DPR mendukung langkah Kementerian Perumahan Rakyat (Kemenpera) menertibkan pengembang nakal yang tidak mematuhi aturan, dengan mencabut izin operasinya. Sebab, banyak pengembang yang belum menerapkan aturan konsep hunian berimbang.
Dampaknya, masyarakat berpenghasilan rendah (MBR) makin sulit mempunyai rumah huni. Karena, pengembang lebih tergiur menjual perumahan menengah dan mewah yang keuntungannya sangat besar.
Anggota Komisi V DPR bidang Perumahan Saleh Husin mengatakan, penertiban ini segera dilakukan demi kepentingan masyarakat luas. Ia mendukung langkah Menpera Djan Faridz mencabut izin para pengembang nakal.
“Saya secara pribadi maupun atas nama DPR sangat mengapresiasi tindakan tersebut. Apalagi untuk kepentingan masyarakat luas. Jika ada pengembang nakal, cabut saja izinnya,” tegas Saleh kepada Rakyat Merdeka, kemarin.
Dia mengungkapkan, saat ini banyak pengembang yang belum menerapkan konsep hunian berimbang. Dampaknya, rakyat kecil makin sulit mendapatkan rumah layak huni. Sebab, pengembang lebih memikirkan profit dengan menjual perumahan menengah dan mewah.
“Kalau pengembang makin sedikit yang membuat rumah sederhana, MBR makin sulit mempunyai rumah. Peran Kemenpera sangat penting di sini. Pengembang seperti ini harus ditindak tegas,” kata politisi Hanura itu.
Saleh juga menegaskan, siapapun pengembangnya, baik itu pengembang besar atau kecil, Kemenpera harus berani menindak kalau mereka terbukti melakukan pelanggaran.

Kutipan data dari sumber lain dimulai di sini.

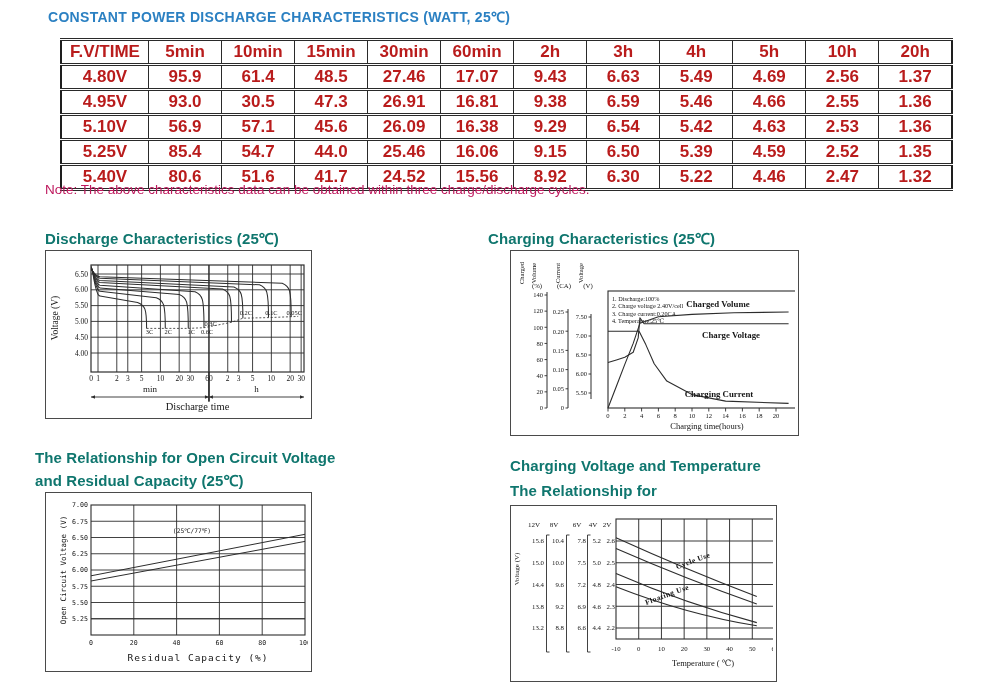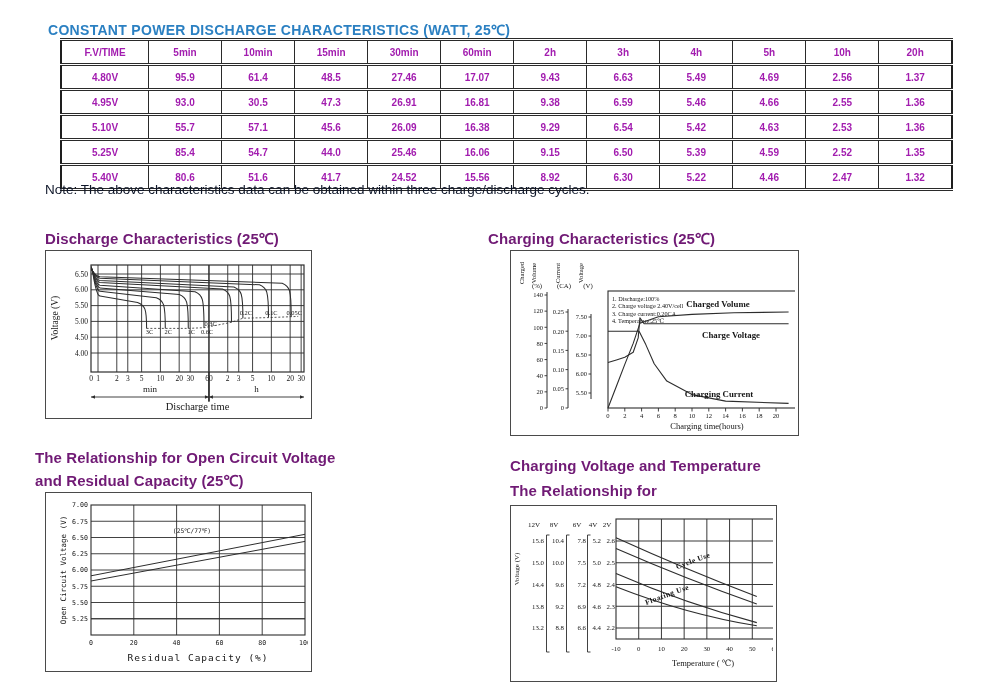--- a/index.html
+++ b/index.html
@@ -1,30 +1,30 @@
 <!DOCTYPE html>
 <html><head>
 <meta charset="utf-8">
 <style>
   html,body{margin:0;padding:0;background:#ffffff;}
   body{width:1000px;height:687px;position:relative;overflow:hidden;
        font-family:"Liberation Sans",sans-serif;color:#111;}
   .abs{position:absolute;}
-  #page-title{left:48px;top:20px;font-size:14px;font-weight:600;letter-spacing:.3px;color:#2b80c2;}
+  #page-title{left:48px;top:7px;font-size:14px;font-weight:600;letter-spacing:.3px;color:#2b80c2;}
   
   #power-table{left:60px;top:38px;border-collapse:collapse;table-layout:fixed;width:893px;
-      font-size:10px;color:#a21caf;}
+      font-size:17px;color:#b91c1c;}
   #power-table th,#power-table td{border:1.2px solid #2a2a2a;border-top:3px double #2a2a2a;
       border-bottom:3px double #2a2a2a;text-align:center;padding:1px 0;height:20px;}
   #power-table{border:2px solid #1e1e1e;}
   #power-table th{font-weight:700;}
   #power-table td{font-weight:600;}
   #power-table .c0{width:86px;}
-  #table-note{left:45px;top:182px;font-size:13.5px;font-weight:500;color:#0f172a;}
-  .sec-title{color:#701a75;font-size:15px;font-weight:600;letter-spacing:.1px;line-height:23px;}
+  #table-note{left:45px;top:182px;font-size:13.5px;font-weight:500;color:#be185d;}
+  .sec-title{color:#0f766e;font-size:15px;font-weight:600;letter-spacing:.1px;line-height:23px;}
   #discharge-title{left:45px;top:227px;}
   #charging-title{left:488px;top:227px;}
   #ocv-title{left:35px;top:446px;}
   #cvt-title{left:510px;top:453px;line-height:25px;}
   .chartbox{border:1.5px solid #4a4a4a;background:#fff;}
   #discharge-chart{left:45px;top:250px;width:265px;height:167px;}
   #charging-chart{left:510px;top:250px;width:287px;height:184px;}
   #ocv-chart{left:45px;top:492px;width:265px;height:178px;}
   #cvt-chart{left:510px;top:505px;width:265px;height:175px;}
   svg{display:block;}
@@ -78,21 +78,21 @@
           <td>16.81</td>
           <td>9.38</td>
           <td>6.59</td>
           <td>5.46</td>
           <td>4.66</td>
           <td>2.55</td>
           <td>1.36</td>
         </tr>
         <tr>
           <td class="c0">5.10V</td>
-          <td>55.7</td>
+          <td>56.9</td>
           <td>57.1</td>
           <td>45.6</td>
           <td>26.09</td>
           <td>16.38</td>
           <td>9.29</td>
           <td>6.54</td>
           <td>5.42</td>
           <td>4.63</td>
           <td>2.53</td>
           <td>1.36</td>

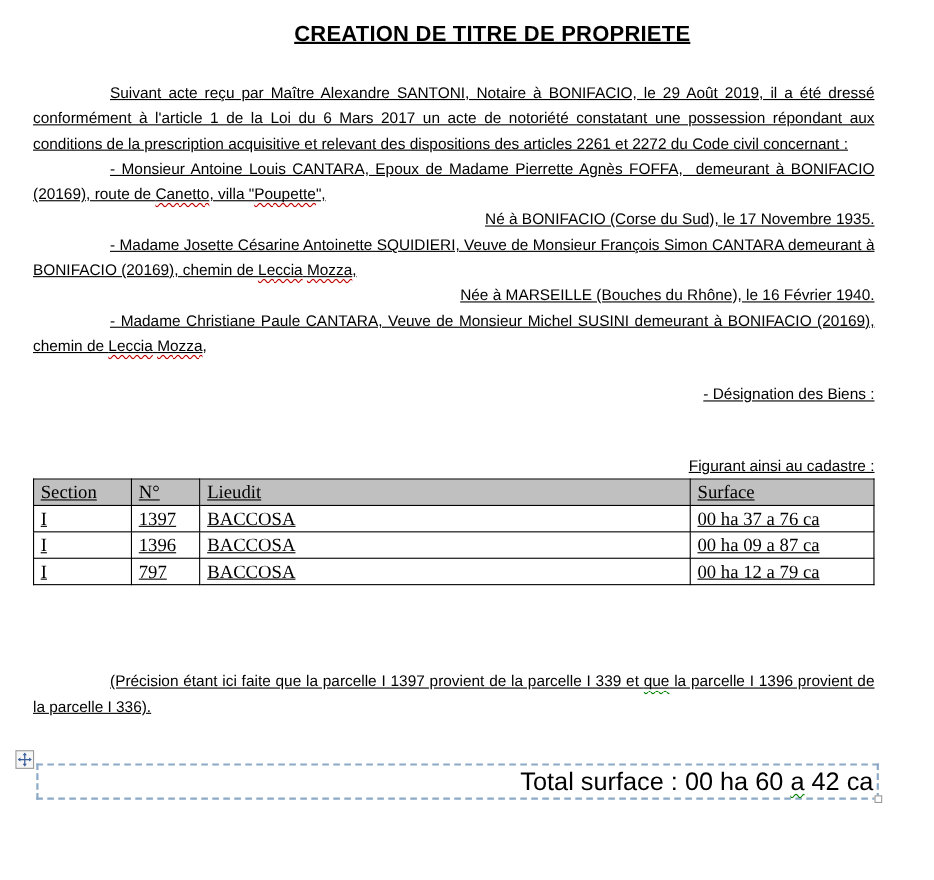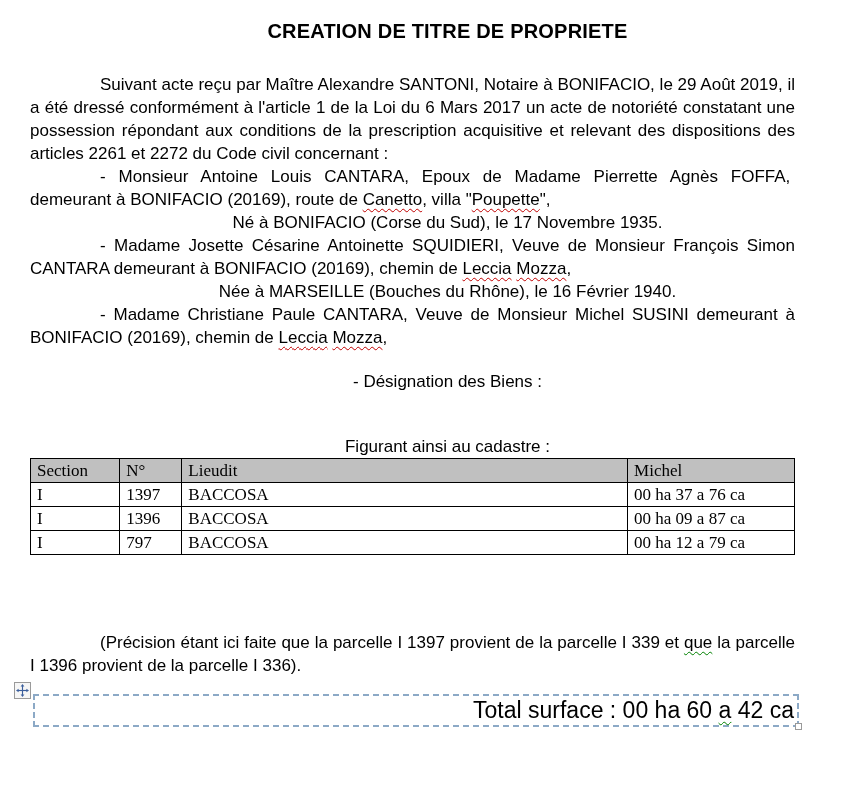--- a/index.html
+++ b/index.html
@@ -6,42 +6,43 @@
     margin: 0; padding: 0;
     background: #ffffff;
   }
   .page {
     position: relative;
     width: 849px; height: 800px;
     overflow: hidden;
     background: #ffffff;
     font-family: "Liberation Sans", sans-serif;
     color: #000;
+    text-decoration: underline;
   }
   .doc {
     margin-left: 30px;
     width: 765px;
   }
   h1.doc-title {
     font-size: 20px;
     line-height: 23px;
     font-weight: bold;
     text-align: center;
     margin: 20px 0 0 70px;
     width: 695px;
     letter-spacing: 0.2px;
   }
   p.body-p {
     margin: 0;
-    font-size: 17px;
+    font-size: 14px;
     line-height: 23px;
     text-align: justify;
     text-indent: 70px;
   }
-  p.no-justify { text-align: center; }
+  p.no-justify { text-align: right; }
   .blank { height: 21px; }
   .spacer-title { height: 30px; }
   .hl { background: var(--highlight, #c0c0c0); }
   .sq-red {
     text-decoration-line: underline;
     text-decoration-style: wavy;
     text-decoration-color: var(--spell-red, #c00000);
     text-decoration-thickness: 1px;
     text-underline-offset: 3px;
     text-decoration-skip-ink: none;
@@ -146,21 +147,21 @@
         <col class="col-section">
           <col class="col-num">
           <col class="col-lieudit">
           <col class="col-surface">
       </colgroup>
       <thead>
         <tr>
           <th>Section</th>
           <th>N°</th>
           <th>Lieudit</th>
-          <th>Michel</th>
+          <th>Surface</th>
         </tr>
       </thead>
       <tbody>
         <tr>
           <td>I</td>
           <td>1397</td>
           <td>BACCOSA</td>
           <td>00 ha 37 a 76 ca</td>
         </tr>
         <tr>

Vice President Director PT Agung Podomoro Land (APL) Handaka Santosa menyatakan, siap diganjar sanksi, termasuk pencabutan izin seperti ancaman Menteri Perumahan Rakyat (Menpera) Djan Faridz, jika nyadinilai melanggar dalam menjalankan aturan hunian berimbang ini.
Handaka mengaku, selalu berusaha mematuhi aturan yang digulirkan pemerintah. “Kita sih tergantung pemerintah, maunya bangun dimana siap-siap saja. Tapi selama ini, pengembang merasa dipersulit dengan Peraturan Daerah maupun konsep itu sendiri,” katanya saat dikontak Rakyat Merdeka, kemarin.

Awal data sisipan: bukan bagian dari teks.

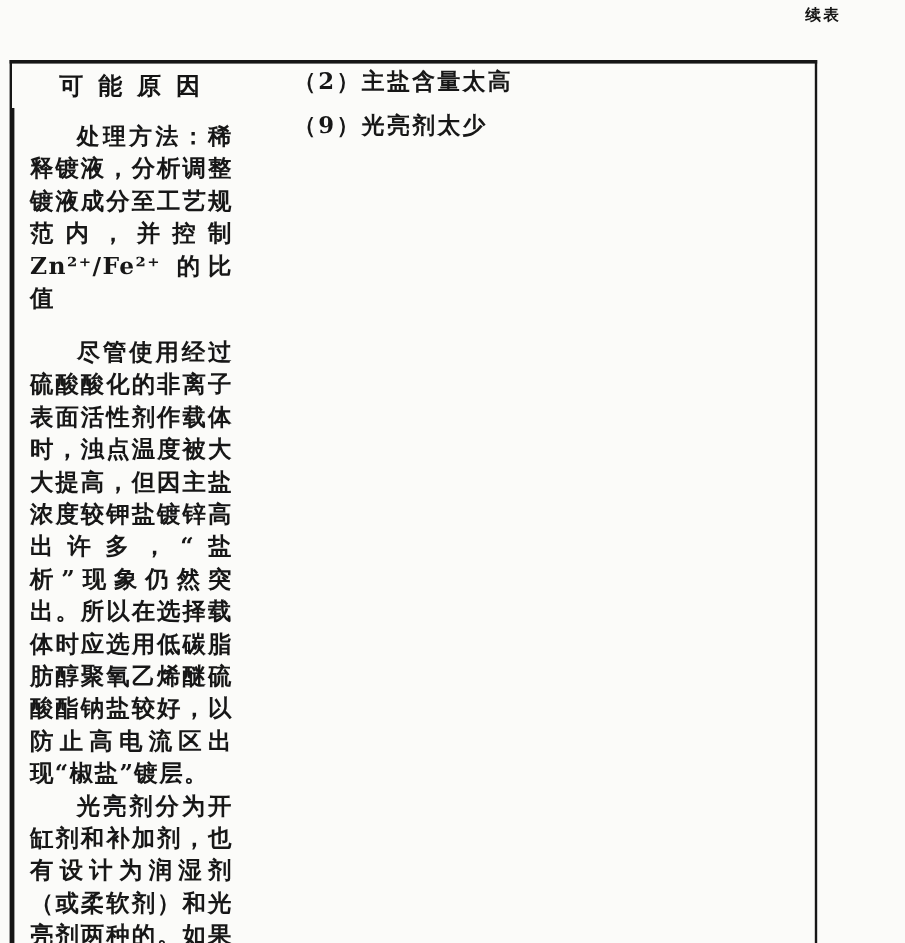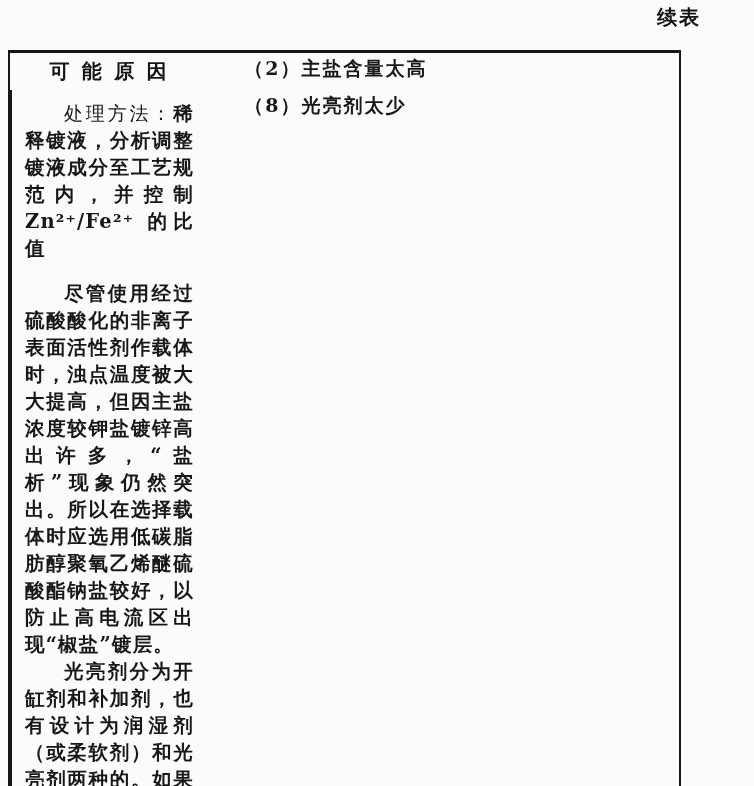--- a/index.html
+++ b/index.html
@@ -14,21 +14,21 @@
   }
   .page {
     position: relative;
     width: 754px;
     height: 786px;
   }
   .continued {
     position: absolute;
     top: 4px;
     right: 53px;
-    font-size: 20px;
+    font-size: 13px;
     font-weight: bold;
     letter-spacing: 2px;
     color: #141414;
   }
   .tbl {
     position: absolute;
     left: 8px;
     top: 50px;
     width: 673px;
     height: 751px;
@@ -75,21 +75,21 @@
     padding: 10px 12px 0 13px;
     text-align: justify;
     font-size: 19.5px;
     font-weight: 600;
     letter-spacing: 1.2px;
     color: #171717;
   }
   .analysis-cell p { margin: 0; text-indent: 2em; }
   .analysis-cell p.continuation { text-indent: 0; }
   .plabel {
-    font-weight: 400;
+    font-weight: 700;
     font-family: "DejaVu Sans", "Liberation Sans", sans-serif;
     font-size: 19px;
   }
 </style>
 </head>
 <body>
 
 <div class="page">
 
   <div class="continued">续表</div>
@@ -99,21 +99,21 @@
     <div class="cell th th-cause">可能原因</div>
 
     <div class="cell cause-cell row1-cause row1">
       <div class="inner">（2）主盐含量太高</div>
     </div>
     <div class="cell analysis-cell col-right row1">
       <p><span class="plabel">处理方法：</span><span>稀释镀液，分析调整镀液成分至工艺规范内，并控制 Zn²⁺/Fe²⁺ 的比值</span></p>
     </div>
 
     <div class="cell cause-cell row2">
-      <div class="inner">（8）光亮剂太少</div>
+      <div class="inner">（9）光亮剂太少</div>
     </div>
     <div class="cell analysis-cell col-right row2">
       <p>尽管使用经过硫酸酸化的非离子表面活性剂作载体时，浊点温度被大大提高，但因主盐浓度较钾盐镀锌高出许多，“盐析”现象仍然突出。所以在选择载体时应选用低碳脂肪醇聚氧乙烯醚硫酸酯钠盐较好，以防止高电流区出现“椒盐”镀层。</p>
       <p>光亮剂分为开缸剂和补加剂，也有设计为润湿剂（或柔软剂）和光亮剂两种的。如果镀液中光亮剂过低时，镀液的极化度差，不能获得光亮镀层，均镀能力差，不仅镀层粗糙，而且疏松、发灰、发暗；当光亮剂过多时，虽然可获得镜面光亮的镀层，但镀层中的光亮剂夹杂多，容易引起镀层与基体结合力不良，镀层脆性增大，严重时出现粉末状脱落，有的工件镀后钝化，干燥温度过高，镀层也易出现粉末状脱落，其原因还是溶液中光亮剂偏高所致。</p>
     </div>
 
   </div>
 </div>
 
 </body></html>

Ia juga tidak khawatir, jika sewaktu-waktu perusahaannya diaudit. “Setidaknya, kami yakin bukan dari salah satu tiga nama pengembang yang masuk daftar hitam Menpera,” ujar Handaka.
Wakil Direktur APL Indra Wijaya berharap, pemerintah mengkaji ulang Peraturan Menteri Perumahan Rakyat (Permenpera) tentang pola hunian berimbang tersebut. Karena, menurutnya, sebelum pola 1:2:3 digulirkan, sudah ada juga aturan dengan pola 1:3:6.
“Pola awal tidak berhasil, sekarang diganti lagi yang baru. Seharusnya dikaji dulu, apa yang membuat peraturan kemarin itu tidak berhasil. Jangan sekadar mengeluarkan peraturan-peraturan baru, tapi realisasinya di lapangan menyulitkan pengembang,” cetus Indra.
Indra mengatakan, sejak dulu, perusahaannya sudah membangun hunian berupa rumah susun hak milik (rusunami) untuk masyarakat menengah ke bawah.
Corporate Secretary APLJustini F Omas menambahkan, saat ini, APL sudah membangun rusunami di tiga wilayah yakni, rusunami di wilayah Kepala Gading dan Kalibata, serta satu kawasan menengah, apartemen Parahyangan di Bandung yang menyasar mahasiswa dengan bujet yang cukup terjangkau.
Presiden Direktur Summarecon Tbk Johanes Mardjuki menerangkan, perusahaannya lebih banyak membangun perumahan menengah hingga menengah ke atas dan tetap mentaati peraturan yang dikeluarkan pemerintah.
“Pasar kita rumah kelas menengah dan menengah atas. Selama ini, segala peraturan pemerintah kita taati. Jadi tak ada masalah,” kata Johanes.
Ketua Umum Dewan Pengurus Pusat Real Estate Indonesia (DPP REI) Setyo Maharso mengakui, saat ini para pengembang kesulitan membangun hunian berimbang.
Alasnnya, Permenpera masih memiliki kekurangan, seperti batasan harga rumah, menengah dan mewah serta batasan jumlah rumah yang mesti dibangun hunian berimbang.